Advanced search

Really fucked things up and about to be kicked out of the OU (yes, that really can happen). Advice and a shoulder to cry on please :(

(16 Posts)
fuzzpig Sat 13-Oct-12 16:34:41

Been doing an OU degree for a while now. Very lucky to have been fully funded throughout due to our income. And now I have totally screwed it up.

Things have been difficult at home for a couple of years and I made bad choices about courses and dropped out when I couldn't handle it. This course was officially my last chance, I took it on knowing that if I failed or quit, that's it. I am no longer allowed to study with the OU, ever.

Got awesome grades on TMAs 1-4. Fit it in with my first job despite rapidly declining mental health.

Then I got really sick. I have a preliminary dx of CFS/ME. I can hardly move a lot of the time let alone read and write. My tutor spoke to my region and then I stupidly delayed speaking to them myself because when I am sad and in pain it is too much to handle. I am so mad at myself.

So now it is too late too take interrupted study. They've said I may be able to defer the exam if they let me, but I don't even know if I'll be able to take the exam ever because my stupid brain is no longer working. I am seeing a specialist next month and also seeing a psychologist to assess whether I have Aspergers. But the course will be finished by then.

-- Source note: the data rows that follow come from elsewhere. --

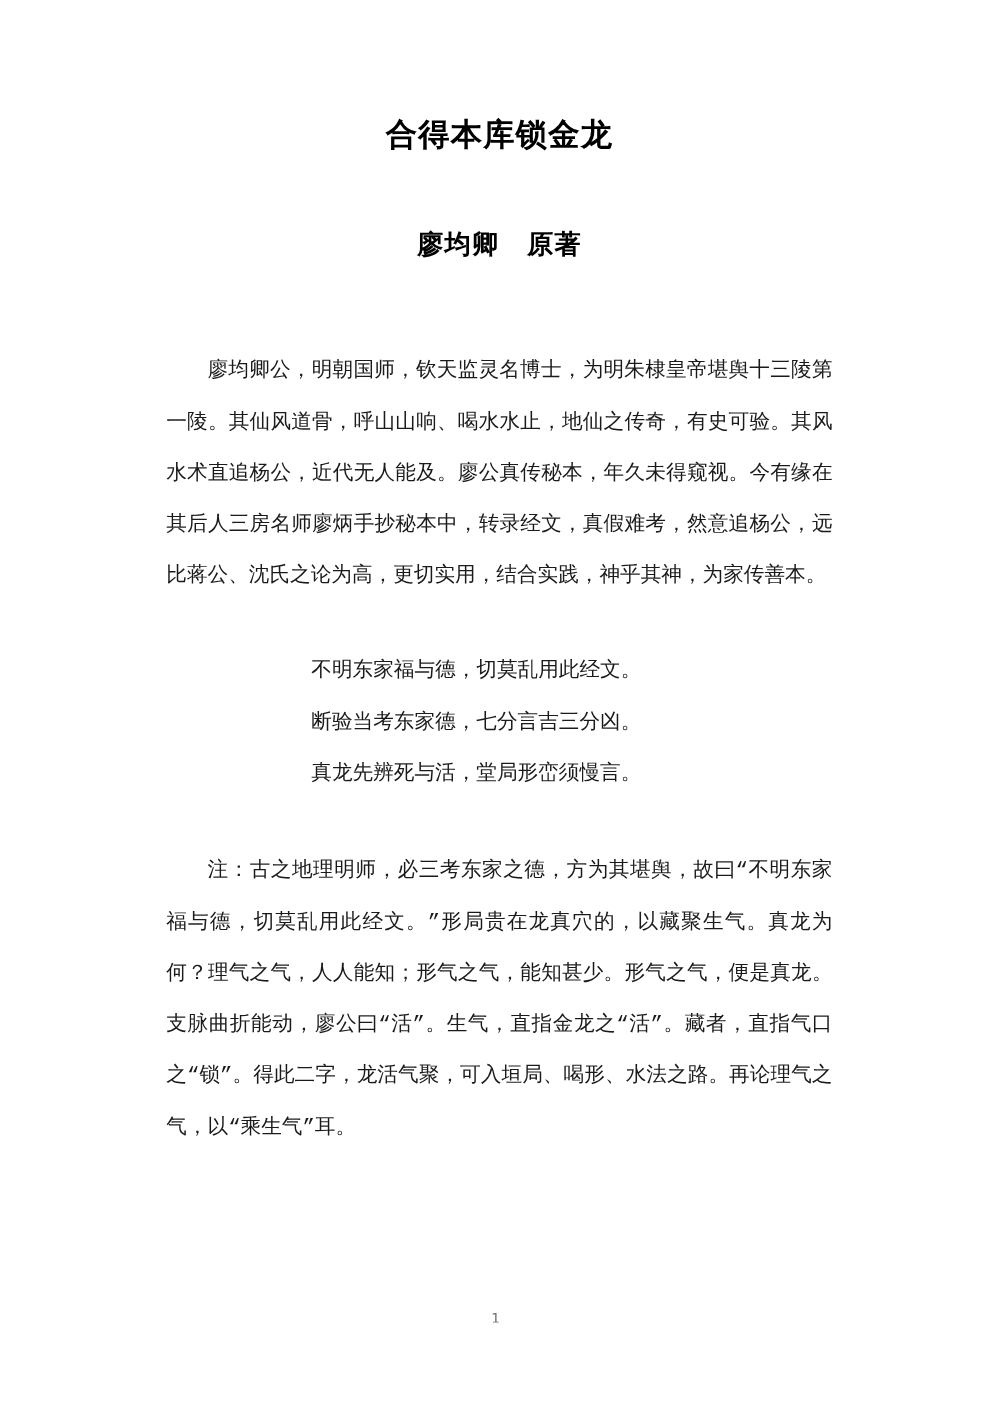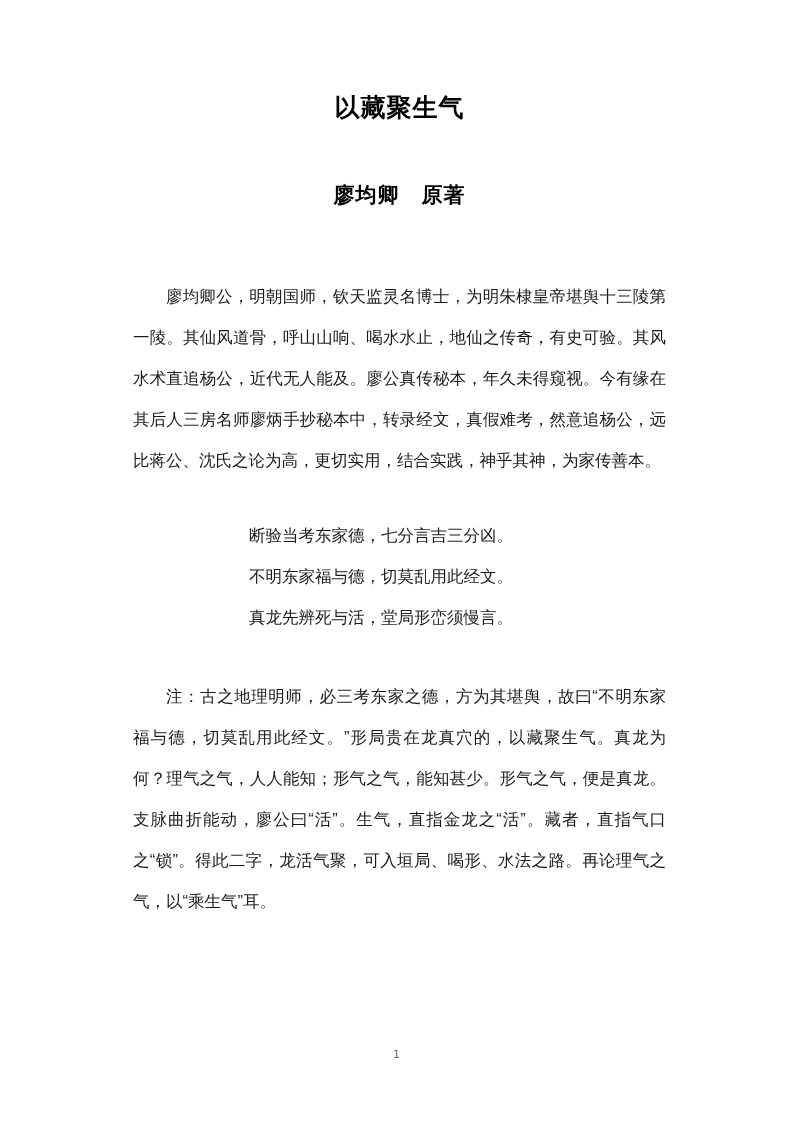--- a/index.html
+++ b/index.html
@@ -48,21 +48,21 @@
     font-family: "DejaVu Sans", "Liberation Sans", sans-serif;
     font-size: 21px;
     font-weight: bold;
     letter-spacing: 1px;
     color: #000;
   }
 
   
   .body-para {
     margin: 0;
-    font-family: Liberation Sans, sans-serif;
+    font-family: Liberation Mono, monospace;
     font-size: 16.5px;
     line-height: 41px;
     text-align: justify;
     text-justify: inter-ideograph;
     text-indent: 2em;
     color: #1a1a1a;
     word-break: break-all;
   }
   .intro-para {
     padding-top: 67px;
@@ -100,29 +100,29 @@
     line-height: 22px;
   }
 </style>
 </head>
 <body>
 
 <div class="page">
 
   <div class="content">
 
-    <h1 class="doc-title">以藏聚生气</h1>
+    <h1 class="doc-title">合得本库锁金龙</h1>
 
     <div class="doc-author">廖均卿　原著</div>
 
     <p class="body-para intro-para">廖均卿公，明朝国师，钦天监灵名博士，为明朱棣皇帝堪舆十三陵第一陵。其仙风道骨，呼山山响、喝水水止，地仙之传奇，有史可验。其风水术直追杨公，近代无人能及。廖公真传秘本，年久未得窥视。今有缘在其后人三房名师廖炳手抄秘本中，转录经文，真假难考，然意追杨公，远比蒋公、沈氏之论为高，更切实用，结合实践，神乎其神，为家传善本。</p>
 
     <div class="verse-block">
+      <p class="verse-line">不明东家福与德，切莫乱用此经文。</p>
       <p class="verse-line">断验当考东家德，七分言吉三分凶。</p>
-      <p class="verse-line">不明东家福与德，切莫乱用此经文。</p>
       <p class="verse-line">真龙先辨死与活，堂局形峦须慢言。</p>
     </div>
 
     <p class="body-para note-para">注：古之地理明师，必三考东家之德，方为其堪舆，故曰“不明东家福与德，切莫乱用此经文。”形局贵在龙真穴的，以藏聚生气。真龙为何？理气之气，人人能知；形气之气，能知甚少。形气之气，便是真龙。支脉曲折能动，廖公曰“活”。生气，直指金龙之“活”。藏者，直指气口之“锁”。得此二字，龙活气聚，可入垣局、喝形、水法之路。再论理气之气，以“乘生气”耳。</p>
 
   </div>
 
   <div class="page-footer">1</div>
 
 </div>

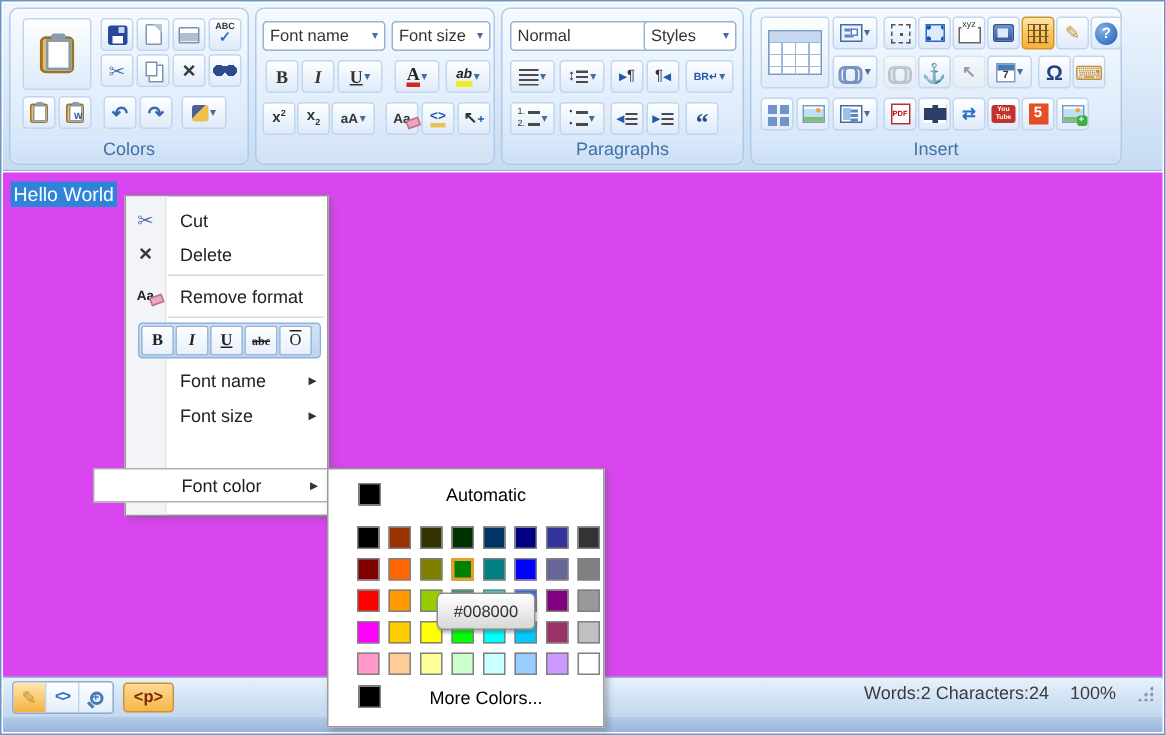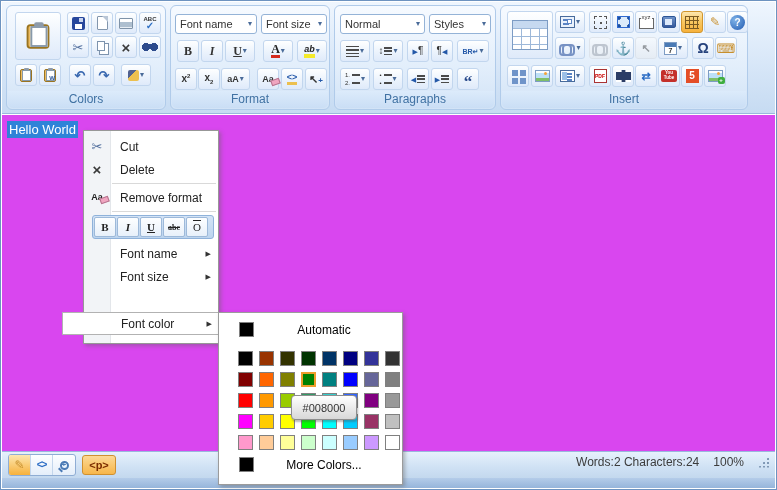--- a/index.html
+++ b/index.html
@@ -294,25 +294,24 @@
       </div>
       <div class="btn" style="left:86px;top:62px;">
           <span class="g rmfmt">Aa</span>
         </div>
       <div class="btn" style="left:110px;top:62px;">
           <span class="g codebr">&lt;&gt;</span>
         </div>
       <div class="btn" style="left:134px;top:62px;">
         <span class="g selall"><span>↖</span><span class="plus">+</span></span>
       </div>
-      <div class="group-label">Format</div>
     </div>
 
     <div class="group" style="left:332px;width:162px;">
-      <div class="combo" style="left:5px;top:8px;width:85px;">
+      <div class="combo" style="left:5px;top:8px;width:101px;">
         <span>Normal</span>
         <span class="dd-arrow">▾</span>
       </div>
       <div class="combo" style="left:94px;top:8px;width:62px;">
         <span>Styles</span>
         <span class="dd-arrow">▾</span>
       </div>
       <div class="btn dd" style="left:5px;top:34px;">
         <span class="lines"></span>
         <span class="dd-arrow">▾</span>

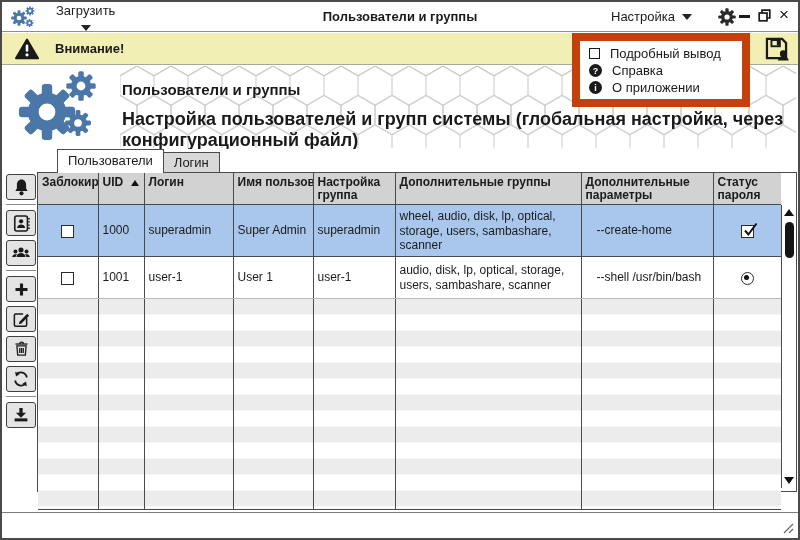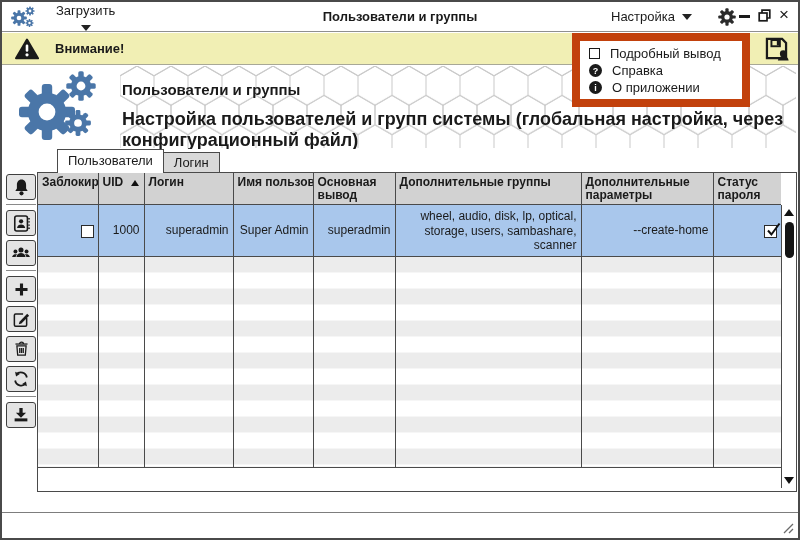--- a/index.html
+++ b/index.html
@@ -51,21 +51,21 @@
 
   
   .panel { position:absolute; left:35px; top:170px; width:760px; height:320px; border:1px solid #4a4a4a; background:#fff; }
   table.users { border-collapse:collapse; table-layout:fixed; width:743px; font-size:12px; }
   th, td { border-right:1px solid #4a4a4a; overflow:hidden; padding:1px 4px; }
   th:last-child, td:last-child { border-right:none; }
   thead th { background:#d2d2d2; border-bottom:1px solid #4a4a4a; font-weight:bold; font-size:12px; text-align:left; vertical-align:top; height:31px; padding-top:3px; line-height:1.12; }
   th.nowrap { white-space:nowrap; }
   .th-flex { display:flex; align-items:center; gap:8px; }
   .sort-up { width:0; height:0; border-left:4.5px solid transparent; border-right:4.5px solid transparent; border-bottom:6px solid #111; margin-top:1px; }
-  tr.row-sel td { background:#a9c7ec; border-bottom:1px solid #4a4a4a; height:52px; vertical-align:middle;text-align:right; }
+  tr.row-sel td { background:#a9c7ec; border-bottom:1px solid #4a4a4a; height:52px; vertical-align:middle; }
   tr.row-norm td { background:#fff; border-bottom:1px solid #bcbcbc; height:42px; vertical-align:middle; }
   td.groups { vertical-align:top; padding-top:2px; line-height:1.22; }
   td.params { white-space:nowrap;padding-left:15px; }
   td.center { text-align:center; }
   tr.filler td { height:211px; background:repeating-linear-gradient(to bottom,#ececec 0 16px,#fff 16px 32px); border-bottom:1px solid #4a4a4a; }
   .cbx { display:inline-block; width:13px; height:13px; border:1.5px solid #2a2a2a; background:#fff; vertical-align:middle; position:relative; }
   .cbx svg { position:absolute; left:0; top:-4px; overflow:visible; }
   .radio { display:inline-block; width:13px; height:13px; border:1.5px solid #2a2a2a; border-radius:50%; background:#fff; vertical-align:middle; position:relative; }
   .radio::after { content:""; position:absolute; left:2.5px; top:2.5px; width:5px; height:5px; border-radius:50%; background:#111; }
 
@@ -270,21 +270,21 @@
         <tr>
           <th class="nowrap">Заблокир</th>
           <th>
             <span class="th-flex">
               <span>UID</span>
               <span class="sort-up"></span>
             </span>
           </th>
           <th>Логин</th>
           <th class="nowrap">Имя пользовател</th>
-          <th>Основная вывод</th>
+          <th>Настройка группа</th>
           <th>Дополнительные группы</th>
           <th>Дополнительные параметры</th>
           <th>Статус пароля</th>
         </tr>
       </thead>
       <tbody>
         <tr class="row-sel">
           <td class="center"><span class="cbx"></span></td>
           <td>1000</td>
           <td>superadmin</td>
@@ -293,20 +293,30 @@
           <td class="groups">wheel, audio, disk, lp, optical, storage, users, sambashare, scanner</td>
           <td class="params">--create-home</td>
           <td class="center">
             <span class="cbx">
               <svg width="16" height="16" viewBox="0 0 16 16">
                   <path d="M3 8.5 l3.4 4 L14.5 1.5" stroke="#111" stroke-width="2" fill="none"></path>
                 </svg>
             </span>
           </td>
         </tr>
+        <tr class="row-norm">
+          <td class="center"><span class="cbx"></span></td>
+          <td>1001</td>
+          <td>user-1</td>
+          <td>User 1</td>
+          <td>user-1</td>
+          <td class="groups">audio, disk, lp, optical, storage, users, sambashare, scanner</td>
+          <td class="params">--shell /usr/bin/bash</td>
+          <td class="center"><span class="radio"></span></td>
+        </tr>
         <tr class="filler">
           <td></td>
             <td></td>
             <td></td>
             <td></td>
             <td></td>
             <td></td>
             <td></td>
             <td></td>
         </tr>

Sorry for the rant I just don't know what to do. Sometimes I think I don't even care anymore, sometimes I think it's ok because maybe I can go to a local uni one day instead, and other times like right now I just cry and cry because I don't think I have a hope in hell of doing anything, ever. I am a clever person, it is all I have, and yet I have achieved nothing.

Any ideas?

AlexanderS Sat 13-Oct-12 17:22:26

I'm sorry you've been having a hard time. How far through the course are you - how many credits do you have from modules you've completed and passed? I just want to get a full picture of where you're at before I attempt to advise you.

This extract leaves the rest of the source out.